Usually each mRNA molecule produces a specific protein (or set of proteins). On the one hand, the protein can contain structural information and attach to the cell membrane or within the cell in order to give it certain structural properties. On the other hand, the protein can be an enzyme , e.g. B. a micro-machine that acts as a catalyst for a certain reaction, such as the breakdown of nutrients or toxins . Other proteins, in turn, serve exclusively to activate other genes, and it is these transcription factors that play the main role in regulatory networks or chains of effects. By attaching to the promoter regions at the beginning of other genes, they activate them and thus the production of other proteins and so on. Certain transcription factors also serve to prevent it.

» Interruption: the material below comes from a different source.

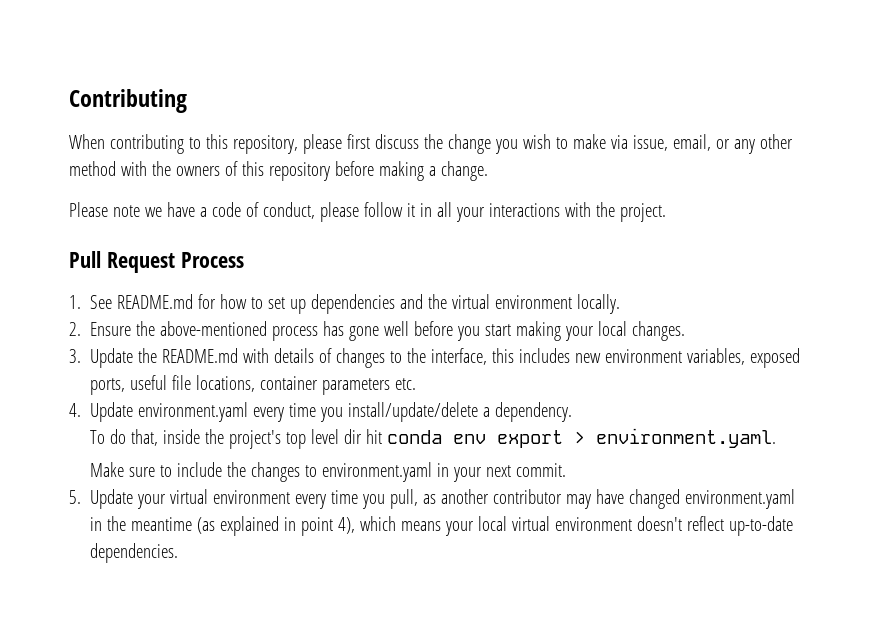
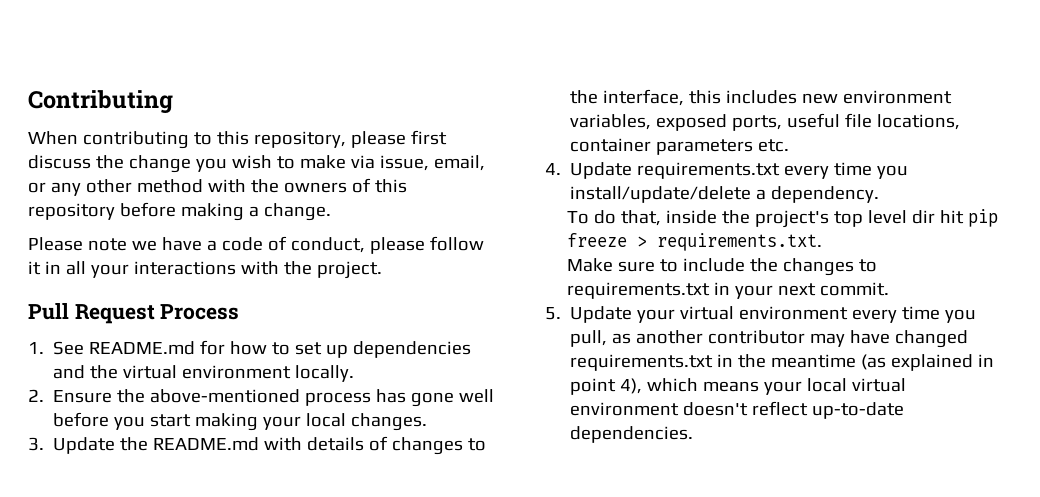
[138,402,249,422] environment.yaml -> [637,162,781,179] requirements.txt
[387,428,777,448] conda env export > environment.yaml. -> [968,209,999,227] [567,233,823,251] pip freeze > requirements.txt.
[322,462,433,482] environment.yaml -> [567,282,711,299] requirements.txt
[685,489,796,509] environment.yaml -> [570,354,714,371] requirements.txt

In unicellular organisms, the regulatory networks react to the environment in order to maximize the cell's chances of survival in this environment for a certain period of time. For example, a yeast cell that is in a sugar solution will activate genes to convert the sugar into ethanol . This process, which we associate with the production of wine, is the yeast cell's approach to ensure its survival, to produce energy to reproduce which, under normal circumstances, would improve its chances of survival.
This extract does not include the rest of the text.